= DATA EXCERPTS =
★ ★ ★ ★
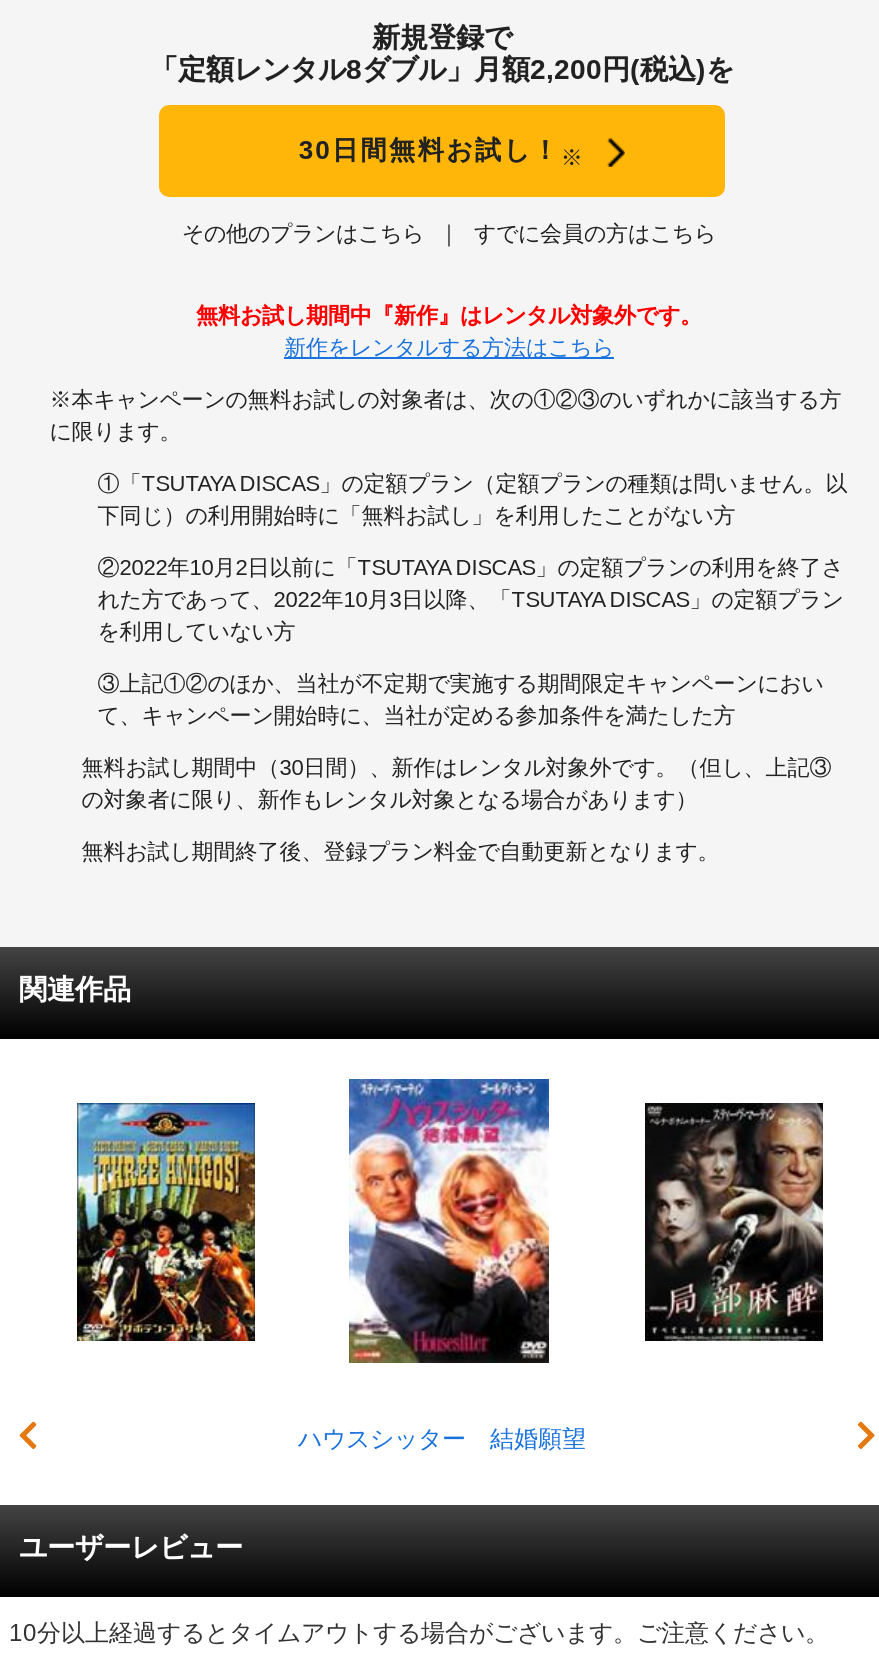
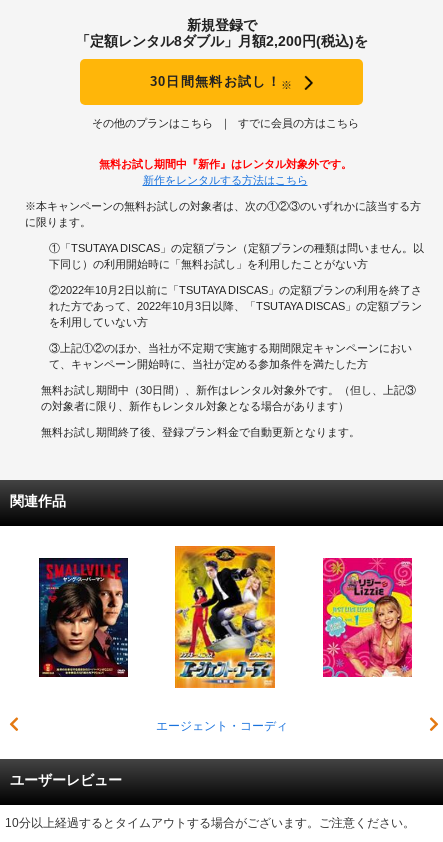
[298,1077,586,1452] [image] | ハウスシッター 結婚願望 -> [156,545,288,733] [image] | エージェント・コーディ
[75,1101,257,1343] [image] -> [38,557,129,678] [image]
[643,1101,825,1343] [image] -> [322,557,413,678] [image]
★ ★ ★ ★
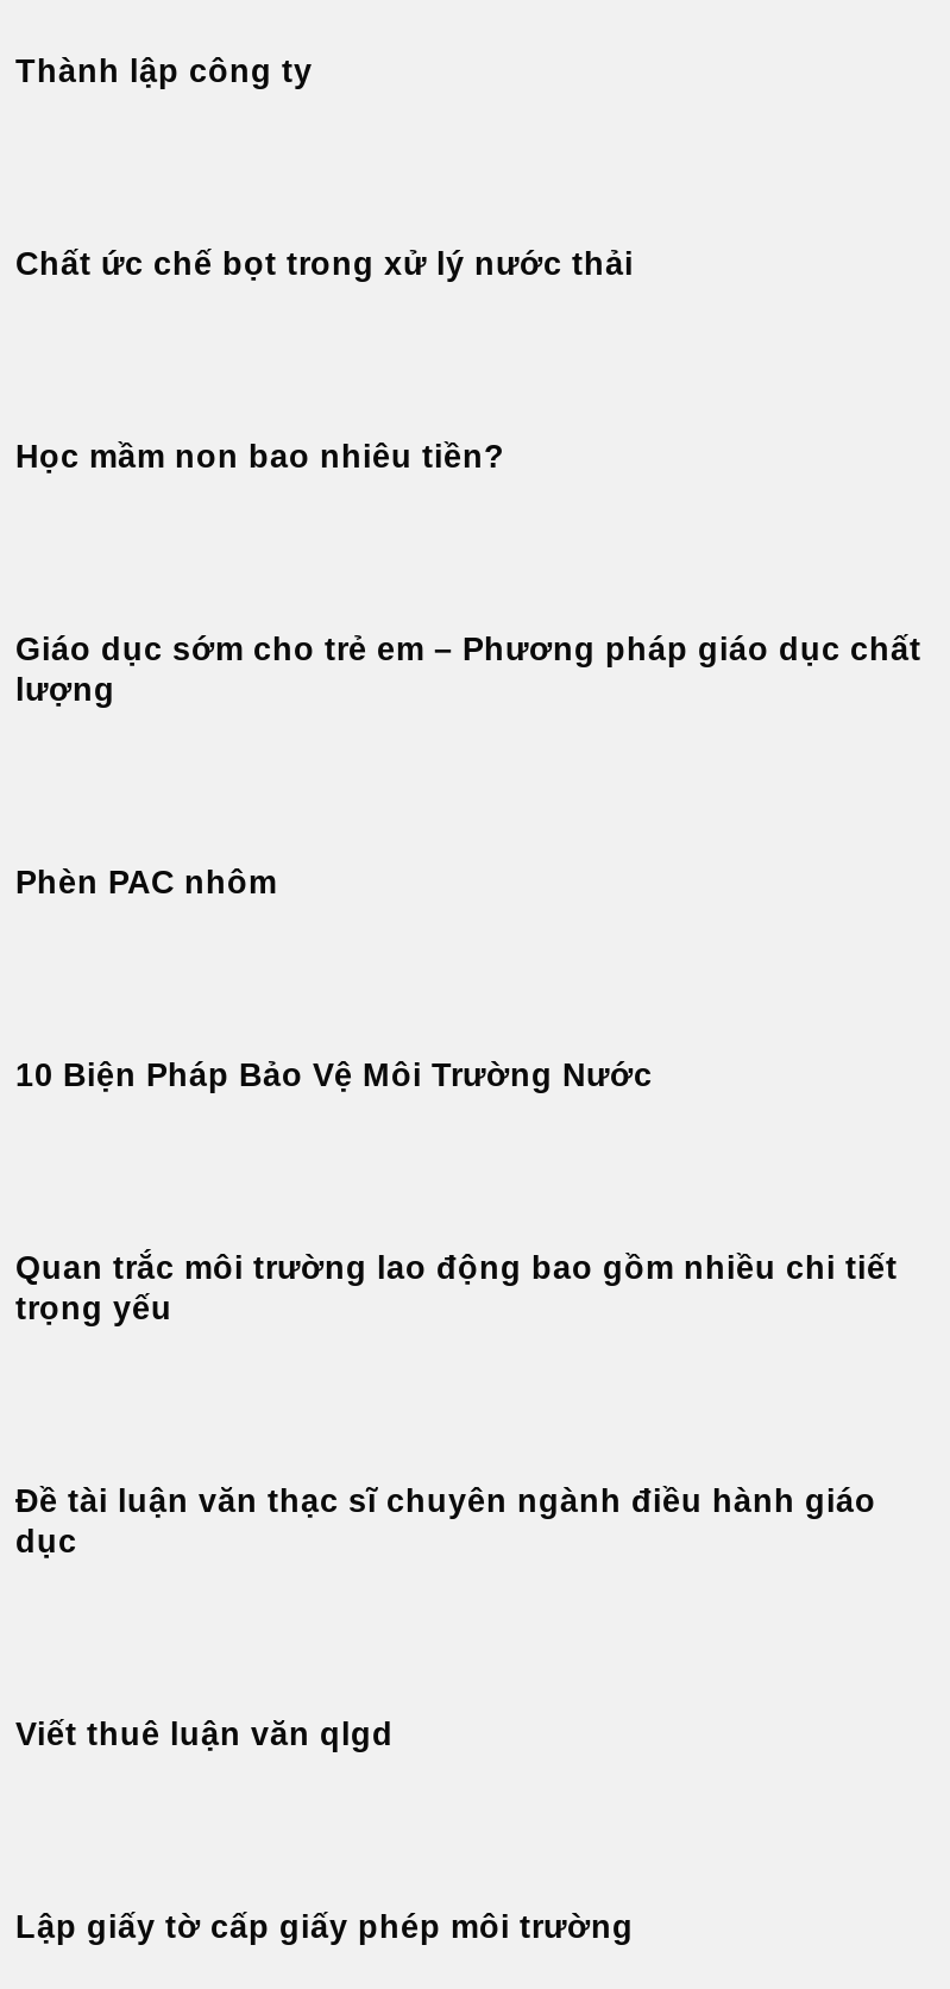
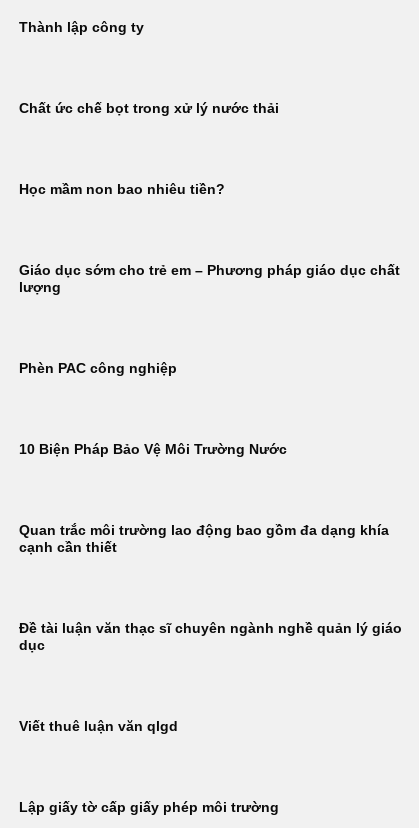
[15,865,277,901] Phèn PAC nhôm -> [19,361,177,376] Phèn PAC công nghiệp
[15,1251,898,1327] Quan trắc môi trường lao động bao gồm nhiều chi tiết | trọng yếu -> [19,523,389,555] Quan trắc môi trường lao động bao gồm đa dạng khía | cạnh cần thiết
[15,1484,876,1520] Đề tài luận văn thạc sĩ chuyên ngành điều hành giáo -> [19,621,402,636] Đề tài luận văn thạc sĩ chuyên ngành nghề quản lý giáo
★ ★ ★ ★
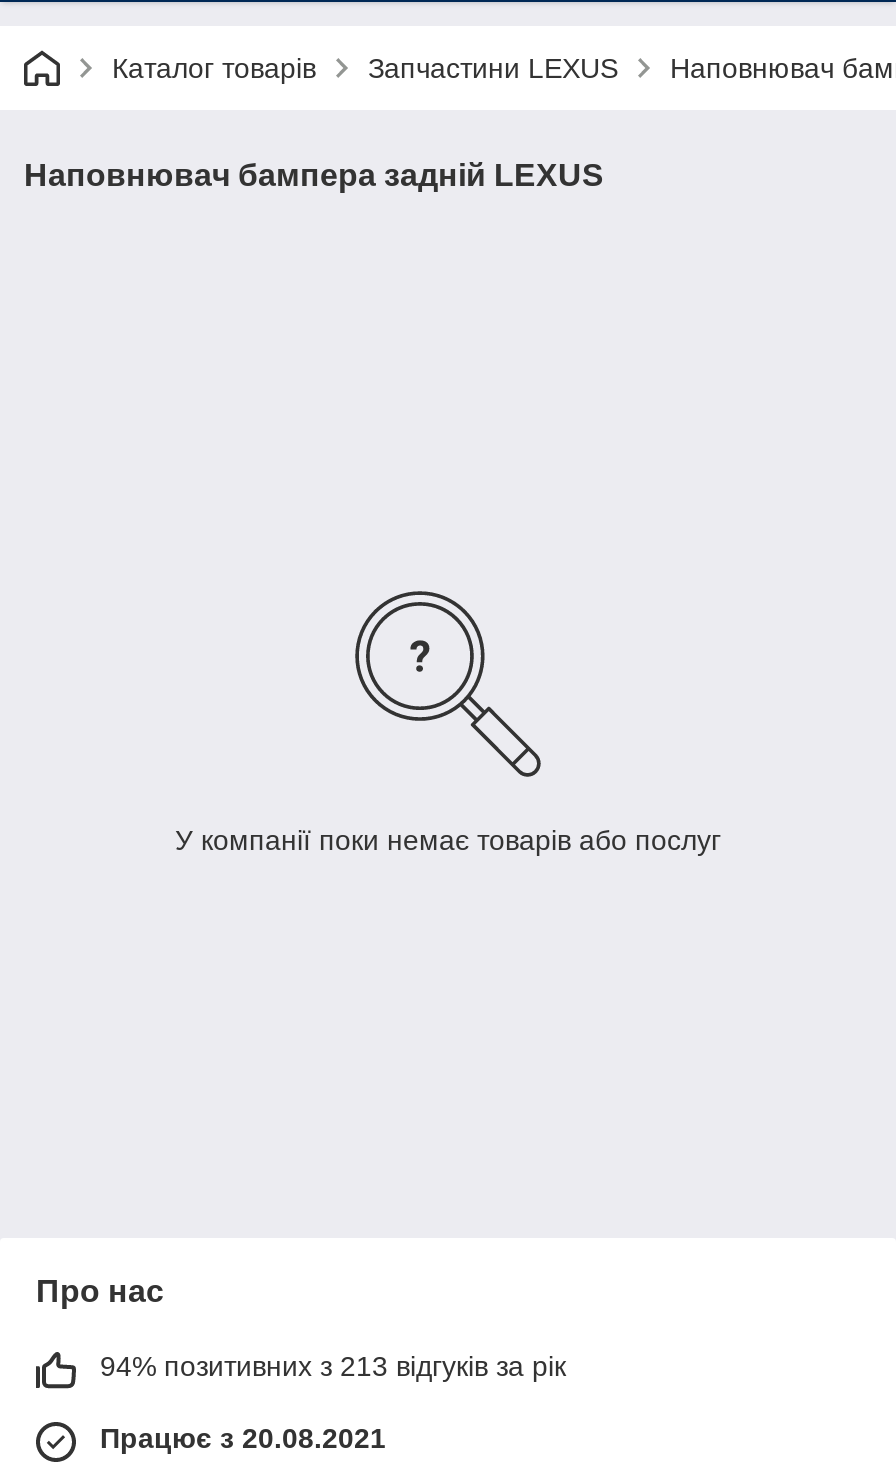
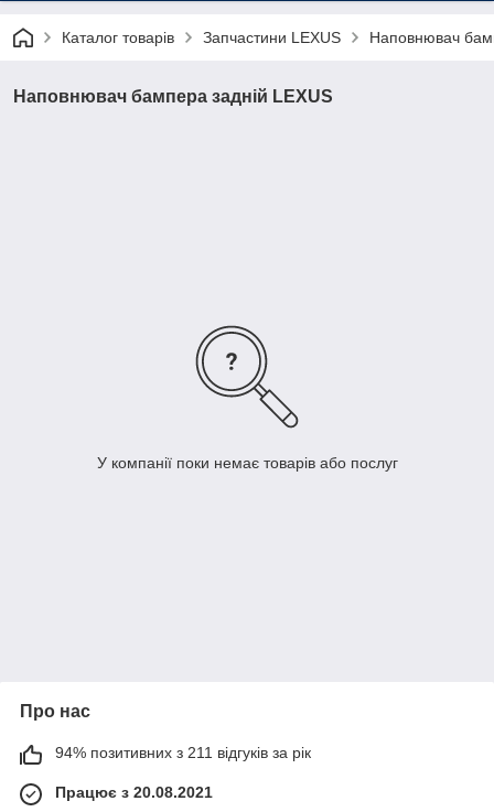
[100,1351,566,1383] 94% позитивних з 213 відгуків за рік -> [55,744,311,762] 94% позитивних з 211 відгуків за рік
★ ★ ★ ★
= EXERCISE BRIEF =
What is the number of lines in the listing above that contain the word "image"? Reply with that number alone.

= RESPONSE AREA =
3